- DATA PROVIDED:

--*--

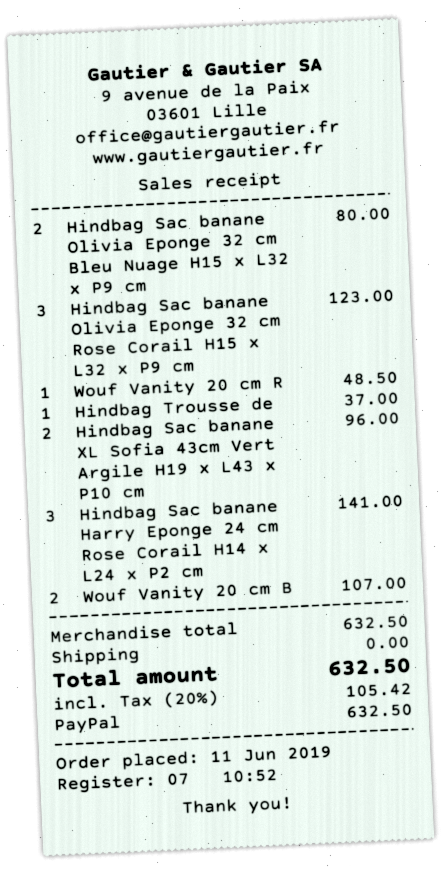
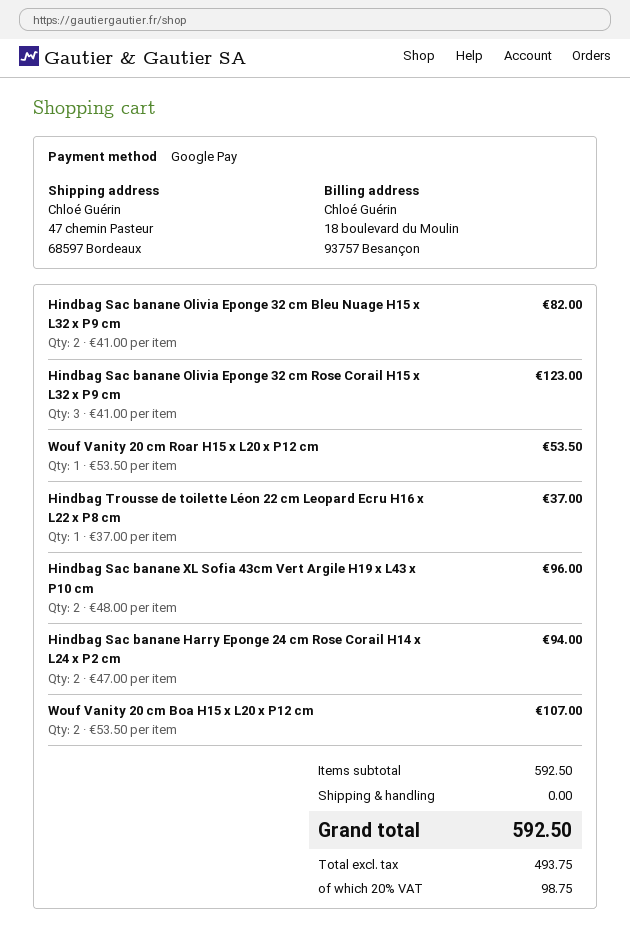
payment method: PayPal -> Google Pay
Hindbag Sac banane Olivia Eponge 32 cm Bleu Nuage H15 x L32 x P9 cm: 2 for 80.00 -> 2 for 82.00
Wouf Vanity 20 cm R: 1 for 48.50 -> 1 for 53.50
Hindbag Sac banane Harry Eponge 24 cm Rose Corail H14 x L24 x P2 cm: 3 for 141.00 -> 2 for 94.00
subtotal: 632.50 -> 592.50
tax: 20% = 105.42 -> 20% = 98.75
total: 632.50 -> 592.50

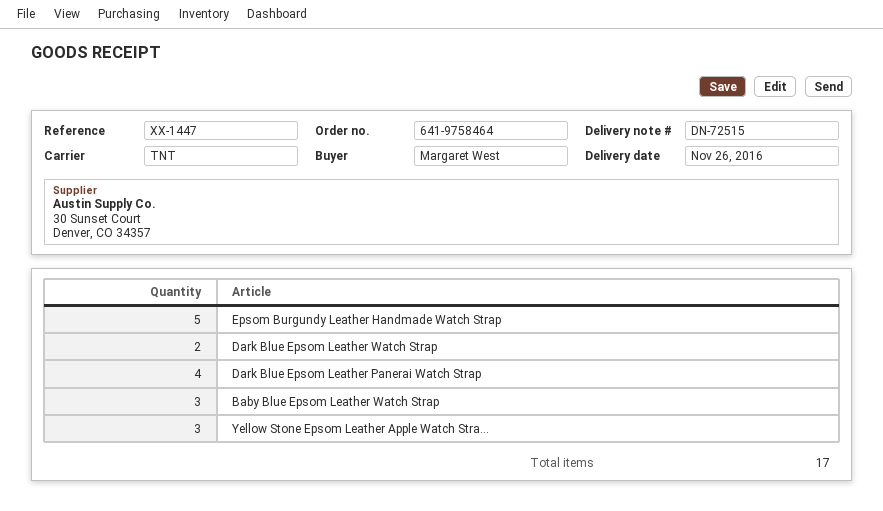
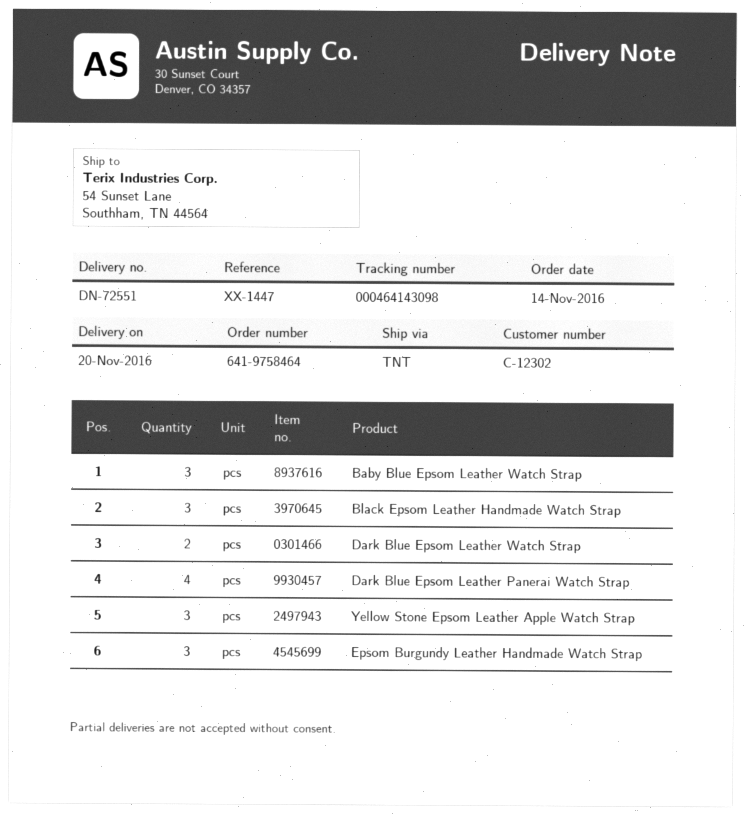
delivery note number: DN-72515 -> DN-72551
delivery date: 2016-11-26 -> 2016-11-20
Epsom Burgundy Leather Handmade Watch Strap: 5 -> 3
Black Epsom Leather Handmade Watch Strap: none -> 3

--*--

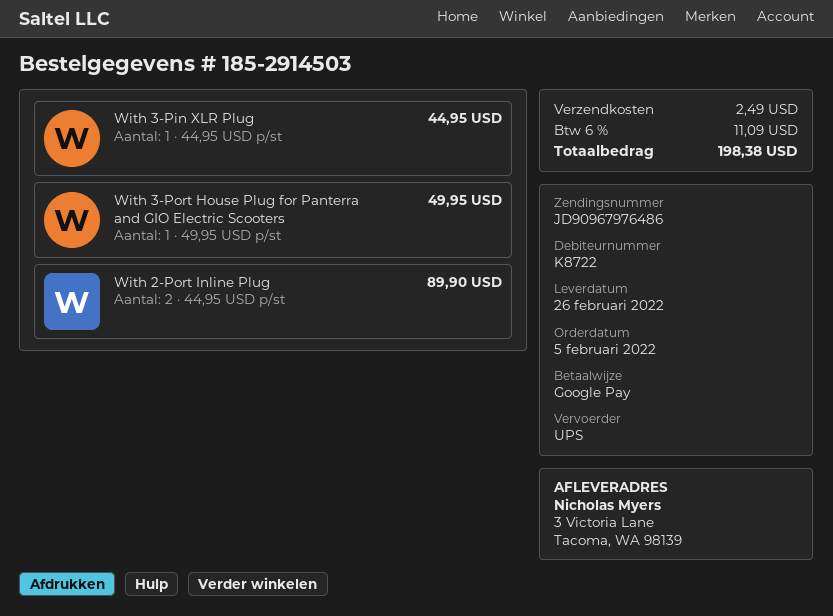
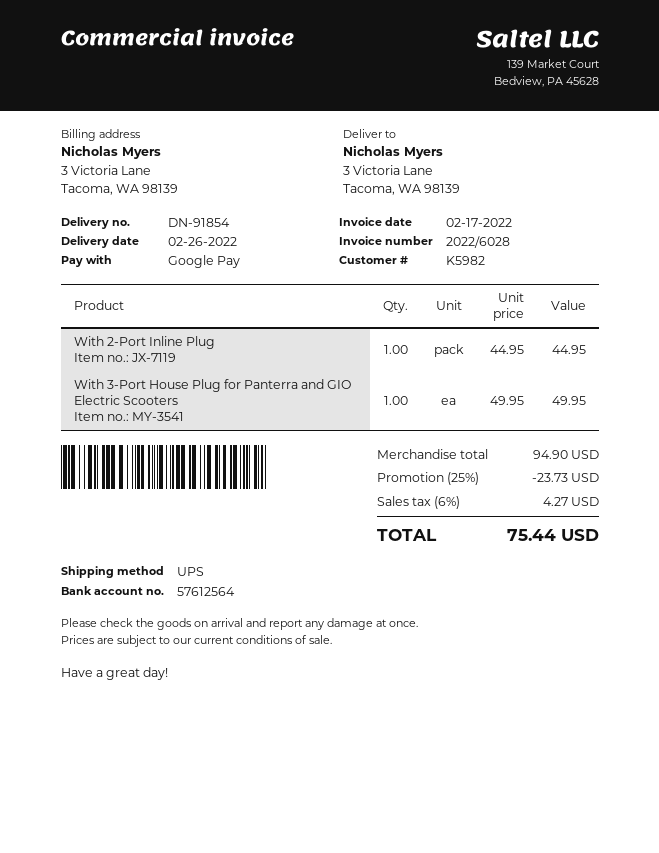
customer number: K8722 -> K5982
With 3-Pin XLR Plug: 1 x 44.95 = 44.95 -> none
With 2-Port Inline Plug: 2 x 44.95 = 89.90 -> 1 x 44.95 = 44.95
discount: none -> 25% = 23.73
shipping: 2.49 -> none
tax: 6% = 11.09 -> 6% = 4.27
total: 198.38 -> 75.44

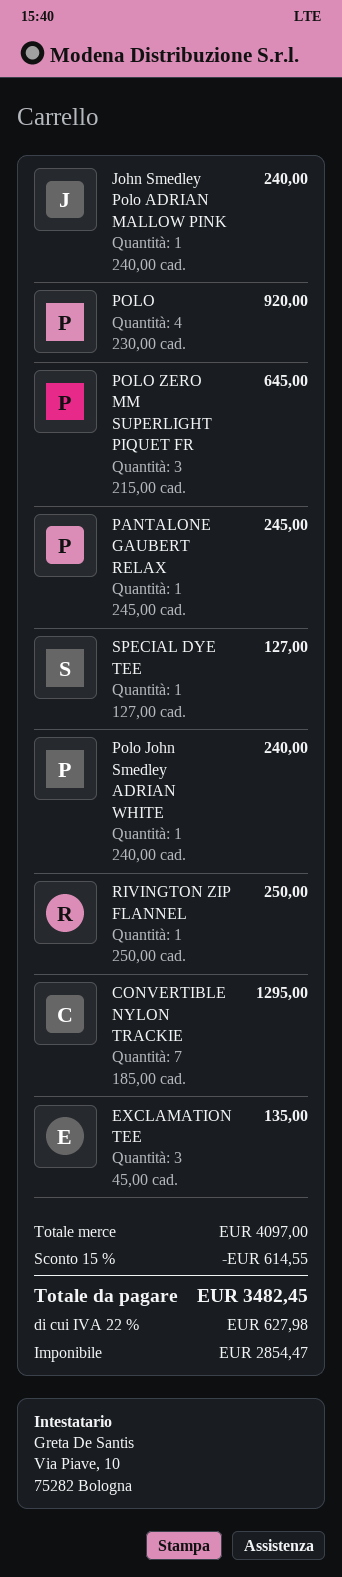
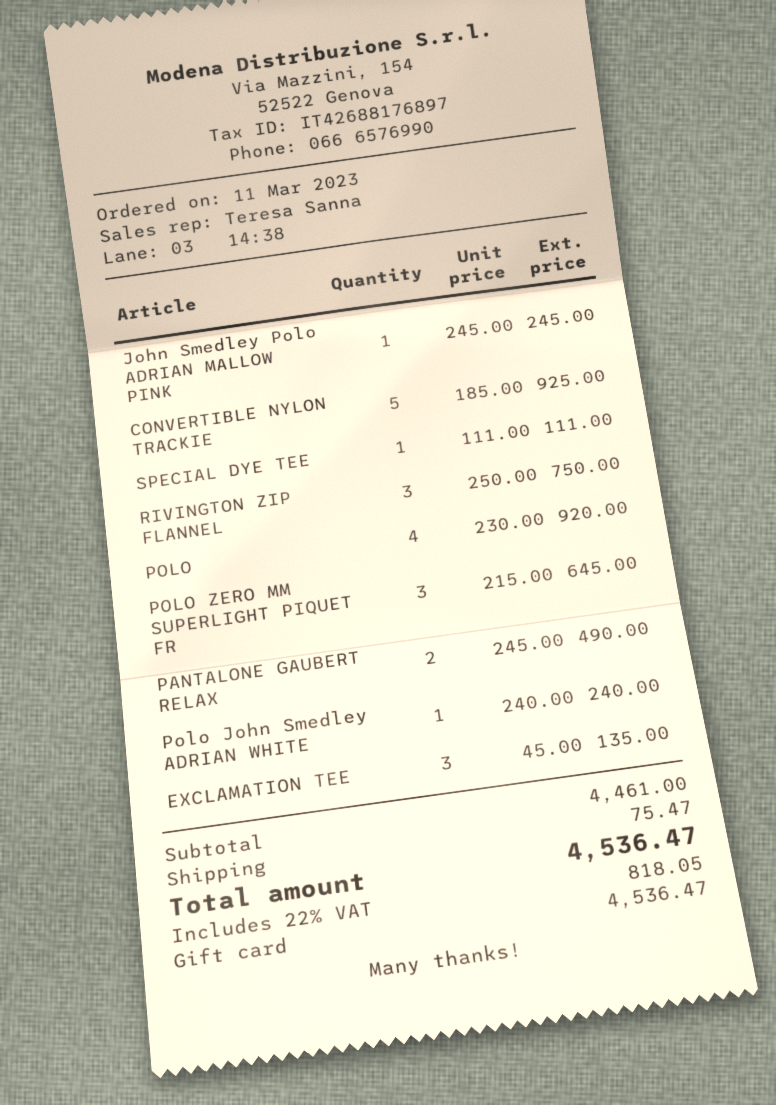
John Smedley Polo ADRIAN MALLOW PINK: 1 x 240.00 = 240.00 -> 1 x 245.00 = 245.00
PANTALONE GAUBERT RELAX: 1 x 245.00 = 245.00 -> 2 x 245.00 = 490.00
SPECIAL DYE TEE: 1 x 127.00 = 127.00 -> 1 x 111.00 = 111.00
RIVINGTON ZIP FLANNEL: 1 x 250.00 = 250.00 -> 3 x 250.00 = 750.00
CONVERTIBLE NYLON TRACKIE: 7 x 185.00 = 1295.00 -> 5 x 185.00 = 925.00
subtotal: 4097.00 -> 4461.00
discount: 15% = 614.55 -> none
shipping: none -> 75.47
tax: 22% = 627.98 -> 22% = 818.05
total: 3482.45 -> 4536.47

--*--

- PROBLEM TO WORK ON: Working from the material above, retype exactly the lines from the one with "delivery note number: DN-72515 -> DN-72551" through the one with "Black Epsom Leather", both included, and only those lines.

- EXERCISE OUTPUT:
delivery note number: DN-72515 -> DN-72551
delivery date: 2016-11-26 -> 2016-11-20
Epsom Burgundy Leather Handmade Watch Strap: 5 -> 3
Black Epsom Leather Handmade Watch Strap: none -> 3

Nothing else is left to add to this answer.